Creating Trust on Project Teams

Valarie Griep, MBA, PMP - September 2011

The Tie that Binds

Trust is the bond in productive relationships. Synonyms for trust are words like confidence, reliance, conviction, faith, and belief. We crave these attributes in our relationships because they touch on something utterly human residing deep within us. In our daily interactions whether with people we know well or even those we don't, we expect trustworthiness.

On our project teams, trust is the implicit binding contract we should establish early and reinforce often. In the absence of trust, team members are left to convince each other of their good intentions, determine hidden agendas, and discover true meaning behind communications. Without trust, teams encounter constant resistance to new ideas, demands for proof, and petty conflicts. Trust is oil to the teamwork machine and without it the machine will eventually come to a halt.

As Project Managers, we are responsible for initiating, planning, executing, and steering our team toward completion of the project goals. Creating and nurturing an environment of trust is imperative to our success.

Five Kinds of Trust on Project Teams

One: "We have something in common" trust
Projects are structured around specific goals, and the most effective project teams are made up of members who want or need to reach those goals. The problem being solved, or the new product being created, or the process being improved, all represent something members have in common and can rally around. Common desires or shared pain can provide a foundation for trust. Encourage team members to share real examples that explain how achieving the goals will make a difference to them and the stakeholders they represent. Detail and context are important in these examples because they relay the story behind the goals—adding clarity and depth that can establish a united understanding of what must be accomplished.

Two: "It was my idea" trust
Involve team members in the project's planning and problem-solving. Soliciting and incorporating their ideas will enhance their buy-in to the resulting work and be a sign of your respect for their stake in the project. The greater team member involvement and sense of contribution, the more likely they will see the team's wins as their own and champion the results. And in tough times, when faced with painful compromise, their involvement in the project to date will lessen the likelihood team members will stand back from difficult decisions or attempt to point fingers.

Three: "You understand me" trust
Know your team member's strengths and find ways to leverage their best for the project. Also be on the lookout for specific weaknesses or skill gaps that could hinder the project. If you do find weaknesses, ensure task assignments are staffed to compensate and allow for skill development. Leveraging strengths and compensating for weaknesses contributes to productivity and can help team members grow professionally. Team members will learn to trust that you have not only the project's best interest at heart, but theirs as well.

Four: "We're in this together" trust
Show you are 'all in' when it comes to the project by sharing information and discretion. Invite questions and answer them honestly. Admit what you don't know. A transparent approach allows your team to see who you are, how you respond to difficult situations, and ultimately will speed up their decision to get 'all in' as well.

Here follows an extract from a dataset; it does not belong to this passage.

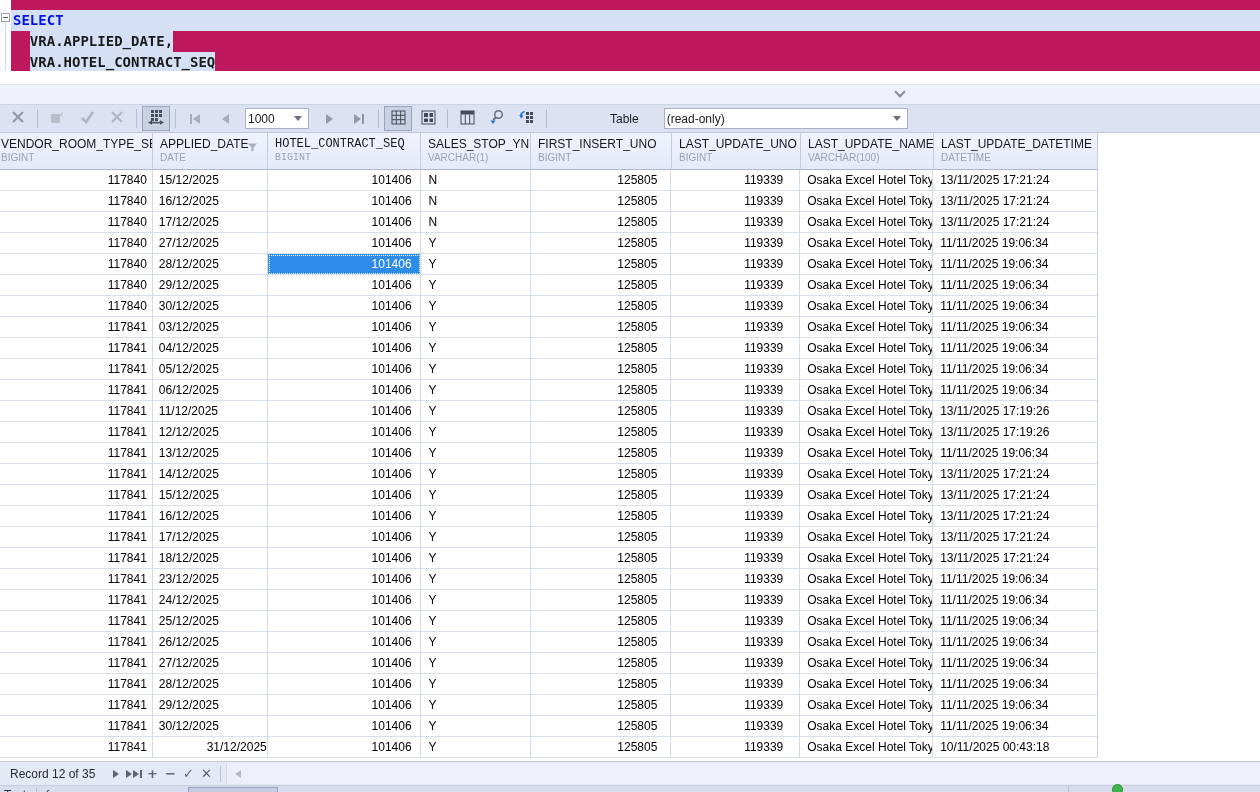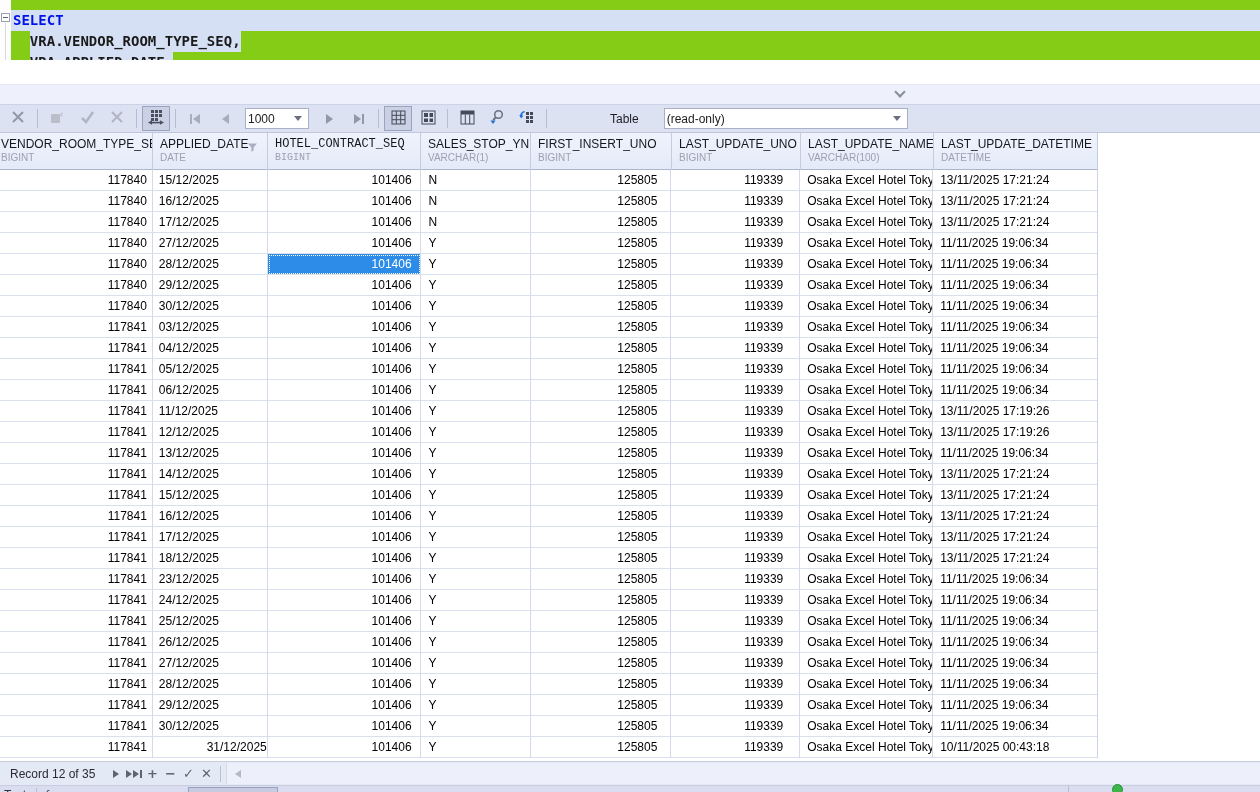"SELECT" .sql-editor { background: #84cc16 -> #be185d; height: 60px -> 71px }
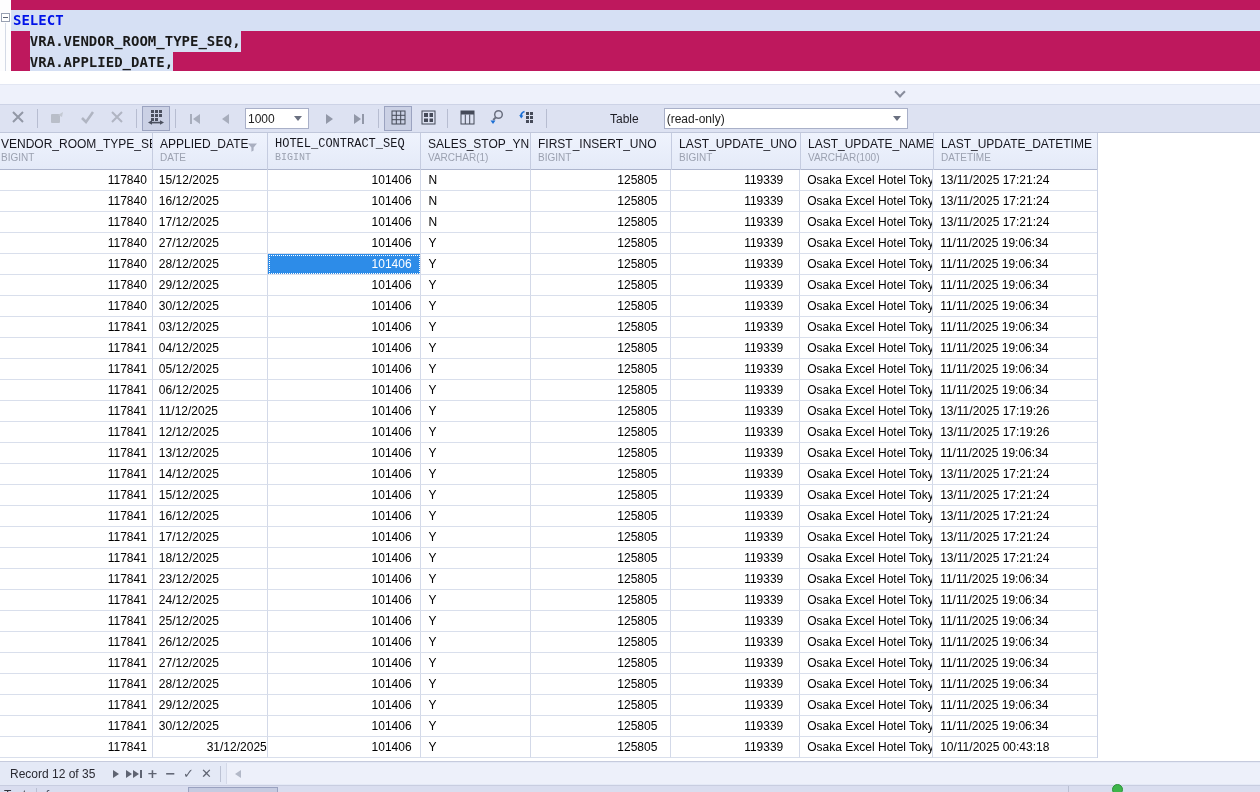"VRA.VENDOR_ROOM_TYPE_SEQ," div.code-line { html: <div><span>VRA.VENDOR_ROOM_TYPE_SEQ,</span></div> -> none }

Five: "Walking the talk" trust
A Project Manager who doesn't follow through on their own commitments will be unable to earn the trust of their team members. In the same way, if a Project Manager allows team members to shrug responsibility, other members will quickly grow leery of project promises and deadlines. Breed an environment of responsibility by doing what you say you will do and holding others to their commitments as well.

A sure way to earn trust is to first extend it to someone else. The next project team you lead, or even find yourself a member of, think about these 5 kinds of trust and how you might demonstrate your trustworthiness.